- _WHAT THE EXERCISE ASKS_
The entries below are to be restated exactly, and their images are to be omitted.

[[ MATERIAL PROVIDED open ]]

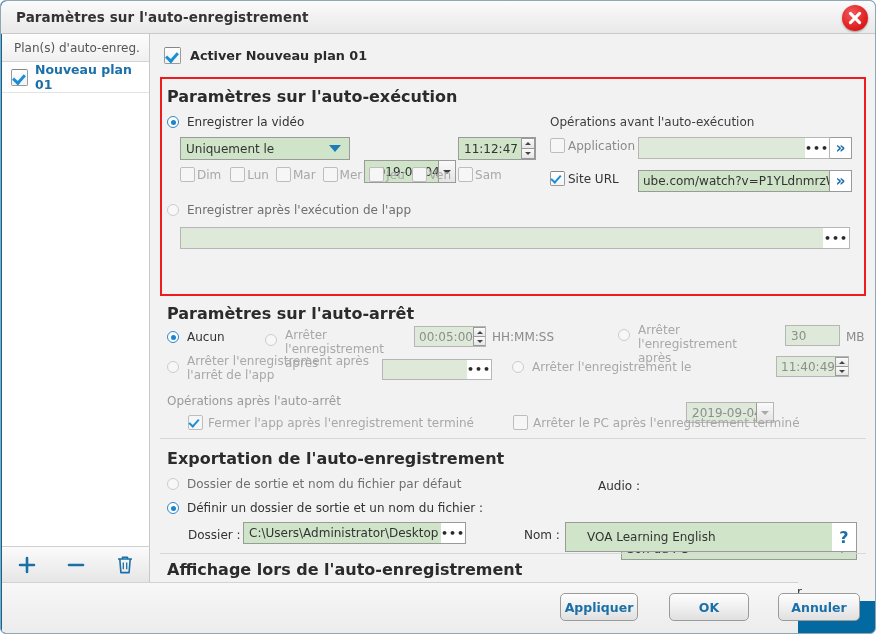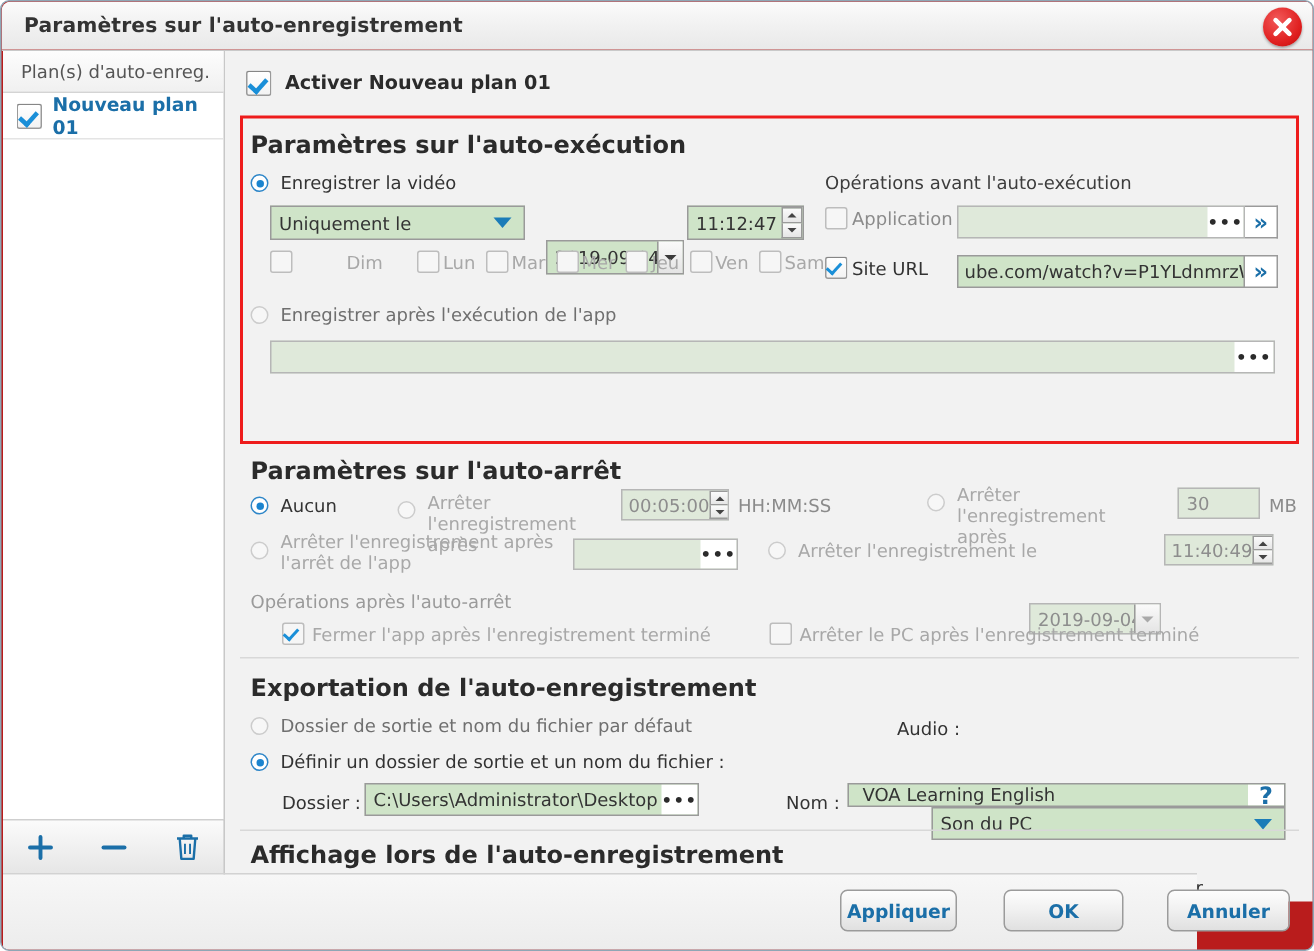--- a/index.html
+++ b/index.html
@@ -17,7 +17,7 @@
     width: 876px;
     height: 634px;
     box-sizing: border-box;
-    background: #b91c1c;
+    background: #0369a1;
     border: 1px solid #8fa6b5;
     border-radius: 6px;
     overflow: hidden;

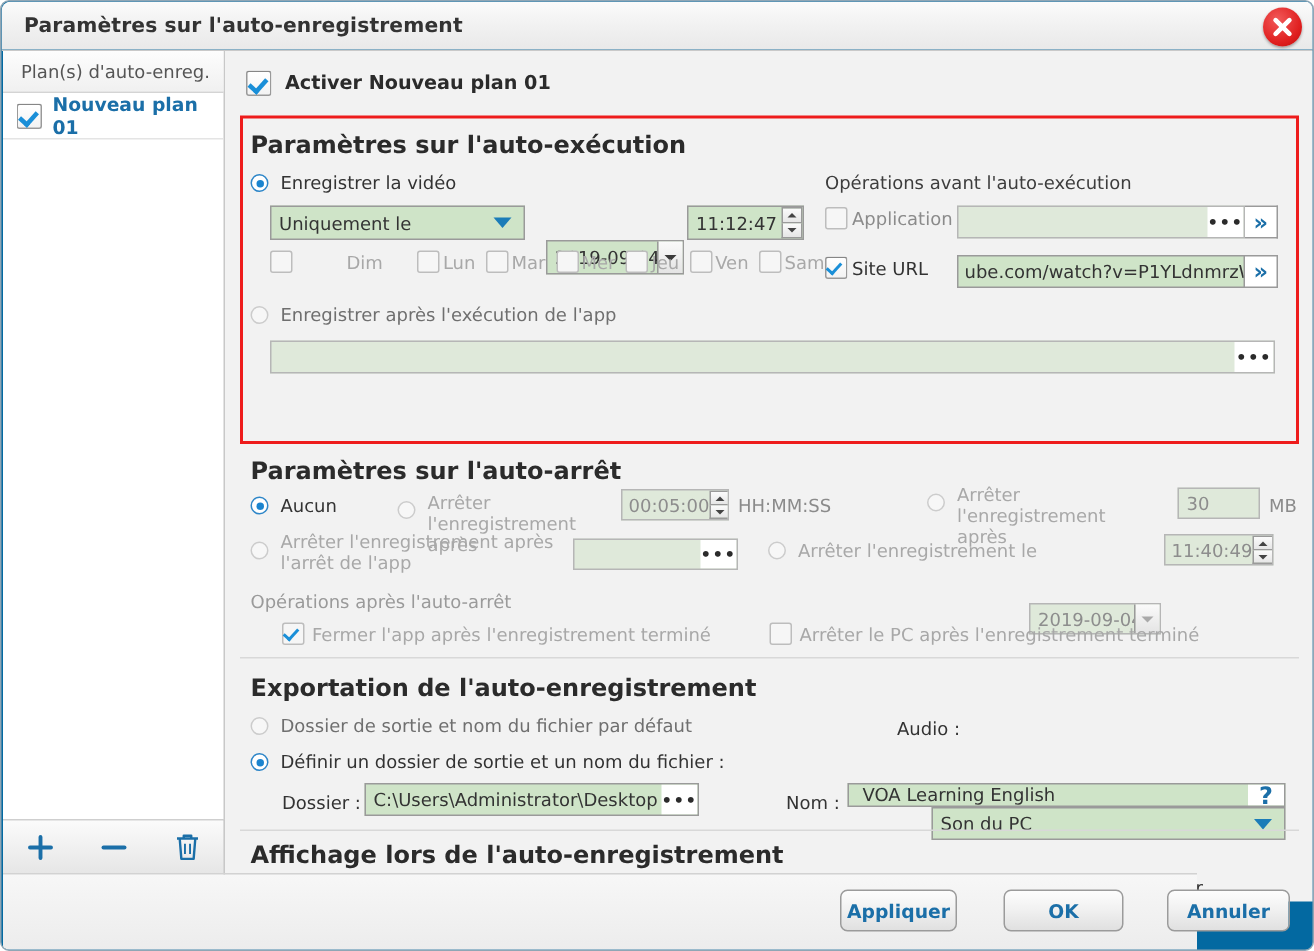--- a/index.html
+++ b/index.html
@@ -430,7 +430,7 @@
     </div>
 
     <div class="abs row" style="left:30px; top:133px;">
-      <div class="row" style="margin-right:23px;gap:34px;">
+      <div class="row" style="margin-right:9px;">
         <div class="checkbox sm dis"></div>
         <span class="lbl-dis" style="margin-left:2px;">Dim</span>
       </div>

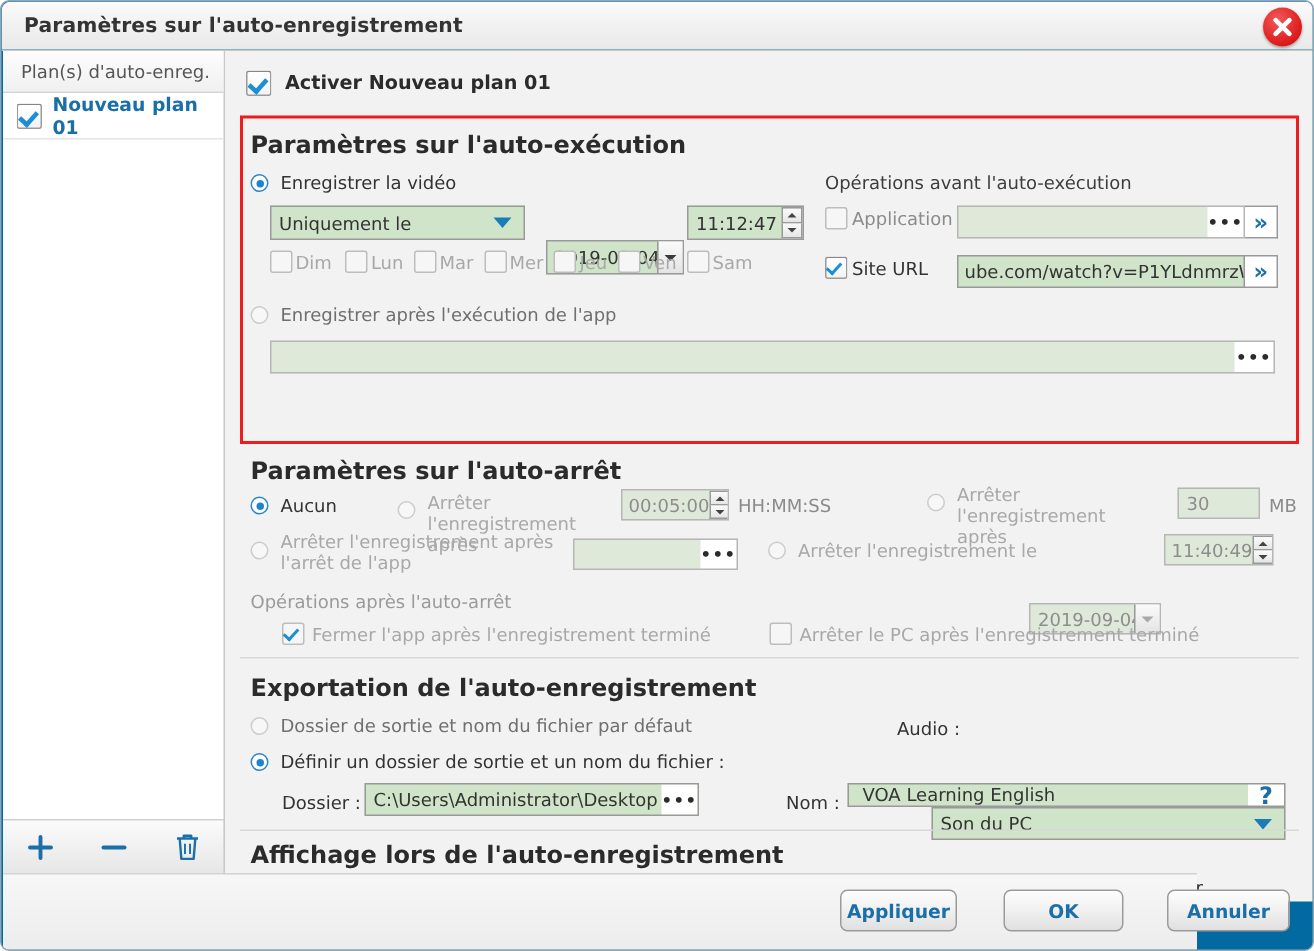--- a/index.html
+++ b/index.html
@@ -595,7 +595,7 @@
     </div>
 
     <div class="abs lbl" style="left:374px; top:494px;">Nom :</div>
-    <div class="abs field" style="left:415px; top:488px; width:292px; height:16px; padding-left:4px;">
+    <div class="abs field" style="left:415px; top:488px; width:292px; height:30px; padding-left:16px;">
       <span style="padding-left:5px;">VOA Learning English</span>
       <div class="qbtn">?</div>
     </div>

[[ MATERIAL PROVIDED closed ]]

- _WRITTEN ANSWER_
--- a/index.html
+++ b/index.html
@@ -17,7 +17,7 @@
     width: 876px;
     height: 634px;
     box-sizing: border-box;
-    background: #b91c1c;
+    background: #0369a1;
     border: 1px solid #8fa6b5;
     border-radius: 6px;
     overflow: hidden;

--- a/index.html
+++ b/index.html
@@ -430,7 +430,7 @@
     </div>
 
     <div class="abs row" style="left:30px; top:133px;">
-      <div class="row" style="margin-right:23px;gap:34px;">
+      <div class="row" style="margin-right:9px;">
         <div class="checkbox sm dis"></div>
         <span class="lbl-dis" style="margin-left:2px;">Dim</span>
       </div>

--- a/index.html
+++ b/index.html
@@ -595,7 +595,7 @@
     </div>
 
     <div class="abs lbl" style="left:374px; top:494px;">Nom :</div>
-    <div class="abs field" style="left:415px; top:488px; width:292px; height:16px; padding-left:4px;">
+    <div class="abs field" style="left:415px; top:488px; width:292px; height:30px; padding-left:16px;">
       <span style="padding-left:5px;">VOA Learning English</span>
       <div class="qbtn">?</div>
     </div>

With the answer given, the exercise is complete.